* Work request:
Only the number is wanted: state how many lines of the data below contain the word "Marriage".

* Records provided:
○ ○ ○ ○ ○
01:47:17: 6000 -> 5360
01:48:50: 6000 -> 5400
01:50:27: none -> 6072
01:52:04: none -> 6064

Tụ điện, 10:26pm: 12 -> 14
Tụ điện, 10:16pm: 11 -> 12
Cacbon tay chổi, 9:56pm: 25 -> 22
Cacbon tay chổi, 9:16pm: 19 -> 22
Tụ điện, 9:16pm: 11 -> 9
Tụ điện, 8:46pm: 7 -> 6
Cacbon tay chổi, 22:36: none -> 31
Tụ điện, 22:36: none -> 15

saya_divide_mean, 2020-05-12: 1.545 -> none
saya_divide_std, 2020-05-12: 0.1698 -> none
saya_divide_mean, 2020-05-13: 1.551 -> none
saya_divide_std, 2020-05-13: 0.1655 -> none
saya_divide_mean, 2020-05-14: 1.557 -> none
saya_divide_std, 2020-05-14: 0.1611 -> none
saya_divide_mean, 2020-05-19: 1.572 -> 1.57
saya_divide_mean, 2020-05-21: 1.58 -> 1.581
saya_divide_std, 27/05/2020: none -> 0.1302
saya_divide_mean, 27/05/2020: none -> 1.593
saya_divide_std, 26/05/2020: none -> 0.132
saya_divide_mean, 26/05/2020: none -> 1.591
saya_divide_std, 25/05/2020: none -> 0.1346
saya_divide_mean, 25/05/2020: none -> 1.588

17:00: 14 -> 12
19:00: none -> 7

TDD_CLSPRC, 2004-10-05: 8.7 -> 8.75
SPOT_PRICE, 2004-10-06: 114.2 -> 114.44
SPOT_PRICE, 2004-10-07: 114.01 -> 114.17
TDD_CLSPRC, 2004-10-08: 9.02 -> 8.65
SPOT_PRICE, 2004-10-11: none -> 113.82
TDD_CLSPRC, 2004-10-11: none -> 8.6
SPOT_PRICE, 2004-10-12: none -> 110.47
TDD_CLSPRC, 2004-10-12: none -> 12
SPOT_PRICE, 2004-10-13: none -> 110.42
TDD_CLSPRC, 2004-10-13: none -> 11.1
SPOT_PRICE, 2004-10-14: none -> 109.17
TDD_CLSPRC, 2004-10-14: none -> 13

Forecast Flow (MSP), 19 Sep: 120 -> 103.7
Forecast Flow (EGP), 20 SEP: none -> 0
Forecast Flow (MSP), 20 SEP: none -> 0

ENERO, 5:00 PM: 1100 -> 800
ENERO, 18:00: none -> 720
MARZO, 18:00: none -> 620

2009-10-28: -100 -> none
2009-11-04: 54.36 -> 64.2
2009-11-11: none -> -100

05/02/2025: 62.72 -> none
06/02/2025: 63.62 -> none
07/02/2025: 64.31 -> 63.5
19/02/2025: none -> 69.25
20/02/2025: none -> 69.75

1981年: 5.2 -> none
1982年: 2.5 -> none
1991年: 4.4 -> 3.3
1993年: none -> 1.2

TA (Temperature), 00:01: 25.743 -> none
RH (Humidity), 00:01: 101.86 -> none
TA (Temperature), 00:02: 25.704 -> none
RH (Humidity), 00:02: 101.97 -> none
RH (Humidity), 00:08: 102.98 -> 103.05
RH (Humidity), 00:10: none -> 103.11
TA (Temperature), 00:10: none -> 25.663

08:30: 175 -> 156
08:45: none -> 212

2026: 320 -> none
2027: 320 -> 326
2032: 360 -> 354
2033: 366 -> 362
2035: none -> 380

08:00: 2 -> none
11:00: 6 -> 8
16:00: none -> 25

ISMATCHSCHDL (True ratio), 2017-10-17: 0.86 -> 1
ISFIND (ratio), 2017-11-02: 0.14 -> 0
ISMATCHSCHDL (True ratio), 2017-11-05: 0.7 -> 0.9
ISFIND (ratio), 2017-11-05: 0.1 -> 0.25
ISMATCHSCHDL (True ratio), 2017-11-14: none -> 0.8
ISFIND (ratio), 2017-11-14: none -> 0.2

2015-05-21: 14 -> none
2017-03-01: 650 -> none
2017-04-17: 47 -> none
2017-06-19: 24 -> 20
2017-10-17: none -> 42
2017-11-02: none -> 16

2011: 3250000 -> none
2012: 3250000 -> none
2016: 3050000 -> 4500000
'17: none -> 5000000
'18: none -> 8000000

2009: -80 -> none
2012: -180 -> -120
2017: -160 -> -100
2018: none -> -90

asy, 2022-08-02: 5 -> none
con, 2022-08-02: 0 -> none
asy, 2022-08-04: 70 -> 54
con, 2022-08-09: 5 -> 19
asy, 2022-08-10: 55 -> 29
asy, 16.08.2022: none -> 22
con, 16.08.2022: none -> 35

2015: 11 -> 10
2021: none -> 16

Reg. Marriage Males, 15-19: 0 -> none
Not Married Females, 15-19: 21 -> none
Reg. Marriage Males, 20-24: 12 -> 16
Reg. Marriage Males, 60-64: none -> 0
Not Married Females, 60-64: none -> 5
○ ○ ○ ○ ○
* Answer to this problem:
3